■ **WHAT TO DO**: Your task is to retype every entry exactly while omitting the pictures.

Edit difference data
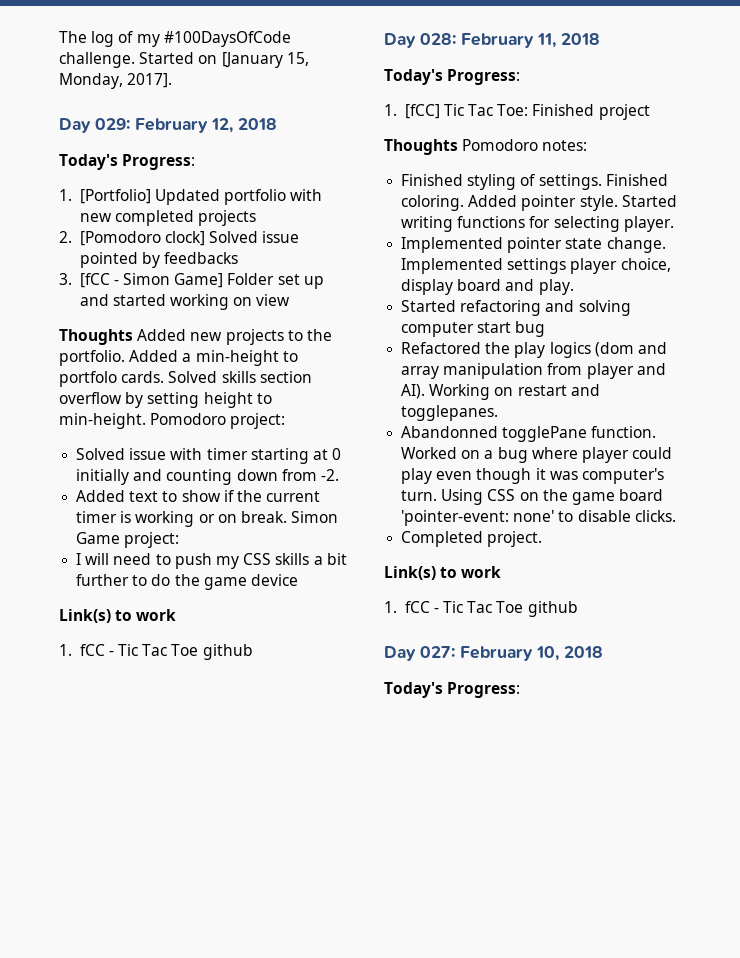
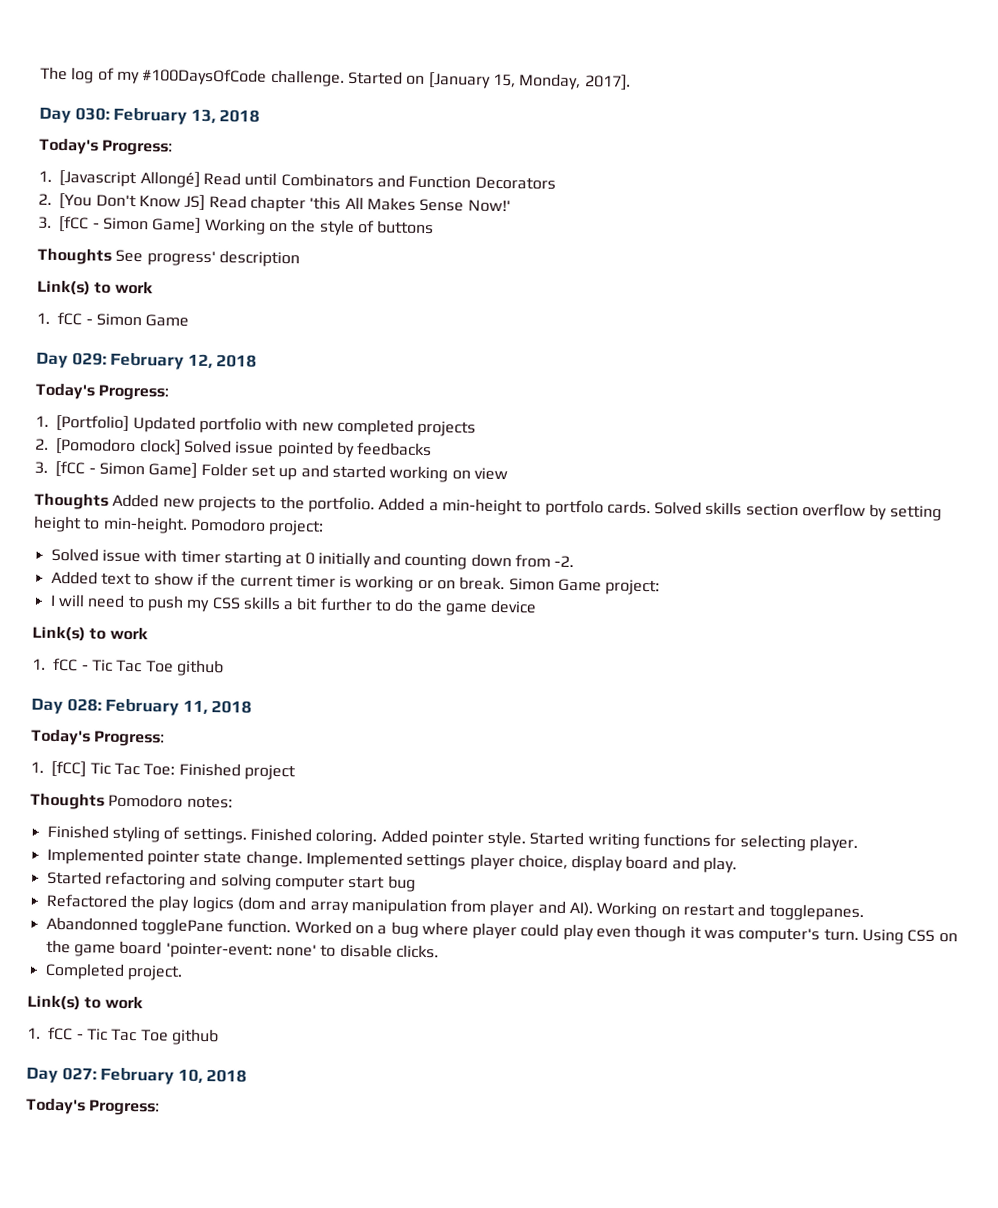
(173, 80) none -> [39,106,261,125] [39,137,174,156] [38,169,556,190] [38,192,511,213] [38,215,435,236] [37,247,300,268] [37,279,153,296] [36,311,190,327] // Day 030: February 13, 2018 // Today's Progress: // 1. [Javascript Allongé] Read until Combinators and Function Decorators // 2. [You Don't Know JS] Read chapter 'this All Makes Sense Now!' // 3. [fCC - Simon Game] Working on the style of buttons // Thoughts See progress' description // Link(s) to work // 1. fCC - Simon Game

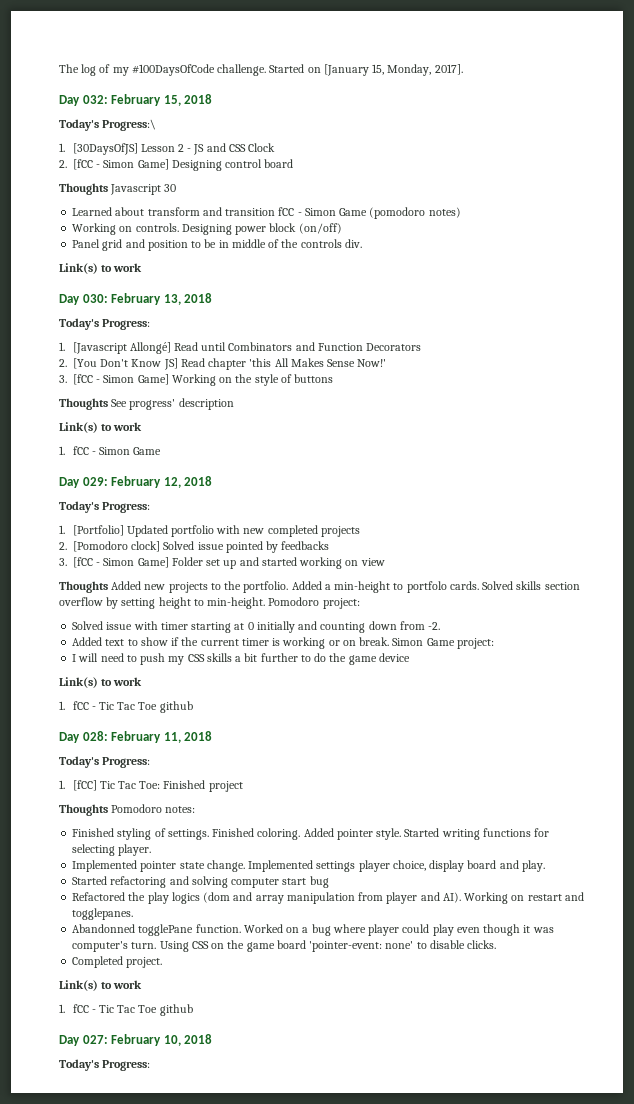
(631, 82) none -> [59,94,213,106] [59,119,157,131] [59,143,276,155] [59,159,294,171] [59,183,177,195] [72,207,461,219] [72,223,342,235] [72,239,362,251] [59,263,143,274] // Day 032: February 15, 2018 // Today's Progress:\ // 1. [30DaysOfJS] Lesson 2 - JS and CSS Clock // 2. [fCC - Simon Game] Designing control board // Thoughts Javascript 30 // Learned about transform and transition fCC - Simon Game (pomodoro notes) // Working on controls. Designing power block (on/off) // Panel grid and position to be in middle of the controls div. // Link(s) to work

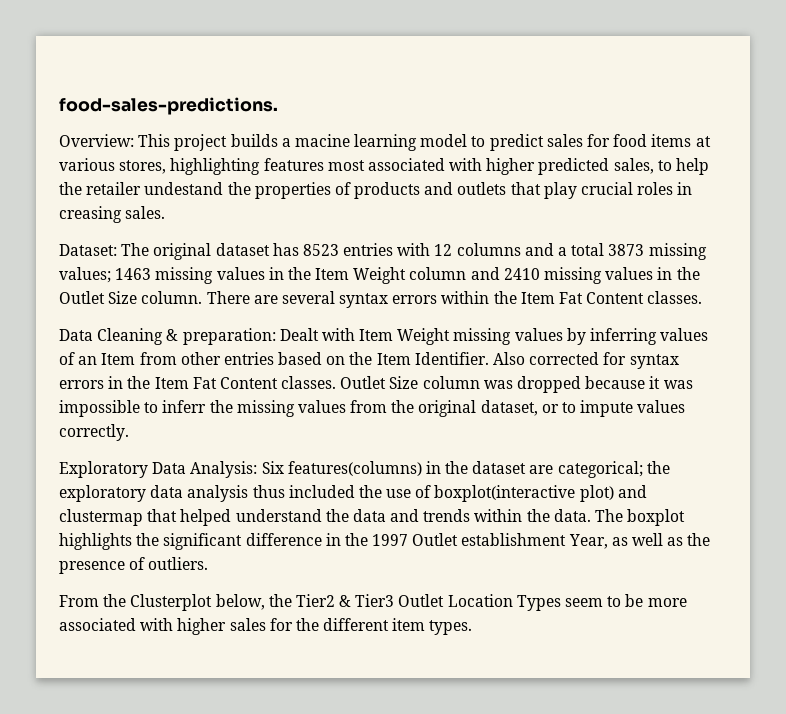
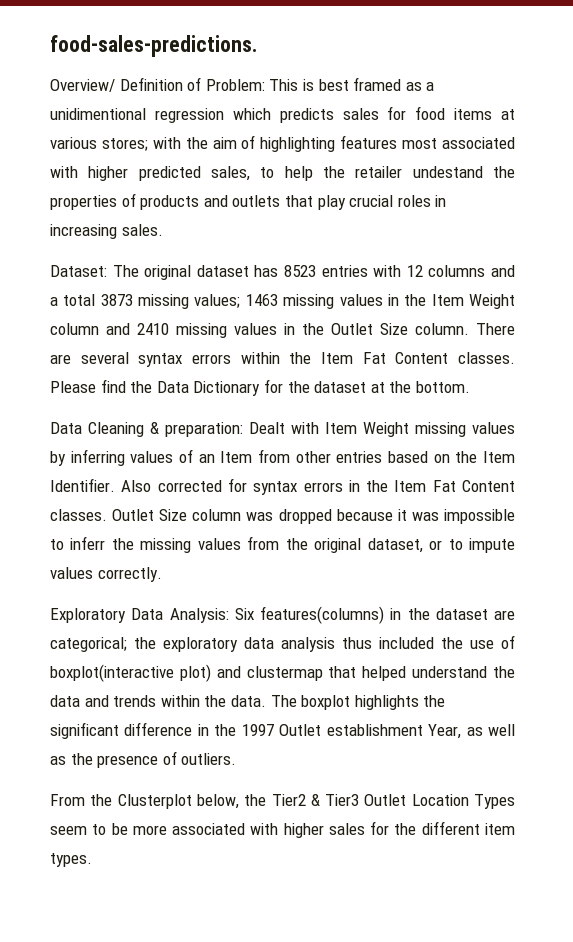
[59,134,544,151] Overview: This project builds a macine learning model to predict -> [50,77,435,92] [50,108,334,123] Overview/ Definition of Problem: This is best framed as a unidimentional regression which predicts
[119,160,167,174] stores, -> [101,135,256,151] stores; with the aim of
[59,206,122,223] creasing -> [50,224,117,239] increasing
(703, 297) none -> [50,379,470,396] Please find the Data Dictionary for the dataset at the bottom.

■ **OUTPUT OF THE EXERCISE**:
(173, 80) none -> [39,106,261,125] [39,137,174,156] [38,169,556,190] [38,192,511,213] [38,215,435,236] [37,247,300,268] [37,279,153,296] [36,311,190,327] // Day 030: February 13, 2018 // Today's Progress: // 1. [Javascript Allongé] Read until Combinators and Function Decorators // 2. [You Don't Know JS] Read chapter 'this All Makes Sense Now!' // 3. [fCC - Simon Game] Working on the style of buttons // Thoughts See progress' description // Link(s) to work // 1. fCC - Simon Game

(631, 82) none -> [59,94,213,106] [59,119,157,131] [59,143,276,155] [59,159,294,171] [59,183,177,195] [72,207,461,219] [72,223,342,235] [72,239,362,251] [59,263,143,274] // Day 032: February 15, 2018 // Today's Progress:\ // 1. [30DaysOfJS] Lesson 2 - JS and CSS Clock // 2. [fCC - Simon Game] Designing control board // Thoughts Javascript 30 // Learned about transform and transition fCC - Simon Game (pomodoro notes) // Working on controls. Designing power block (on/off) // Panel grid and position to be in middle of the controls div. // Link(s) to work

[59,134,544,151] Overview: This project builds a macine learning model to predict -> [50,77,435,92] [50,108,334,123] Overview/ Definition of Problem: This is best framed as a unidimentional regression which predicts
[119,160,167,174] stores, -> [101,135,256,151] stores; with the aim of
[59,206,122,223] creasing -> [50,224,117,239] increasing
(703, 297) none -> [50,379,470,396] Please find the Data Dictionary for the dataset at the bottom.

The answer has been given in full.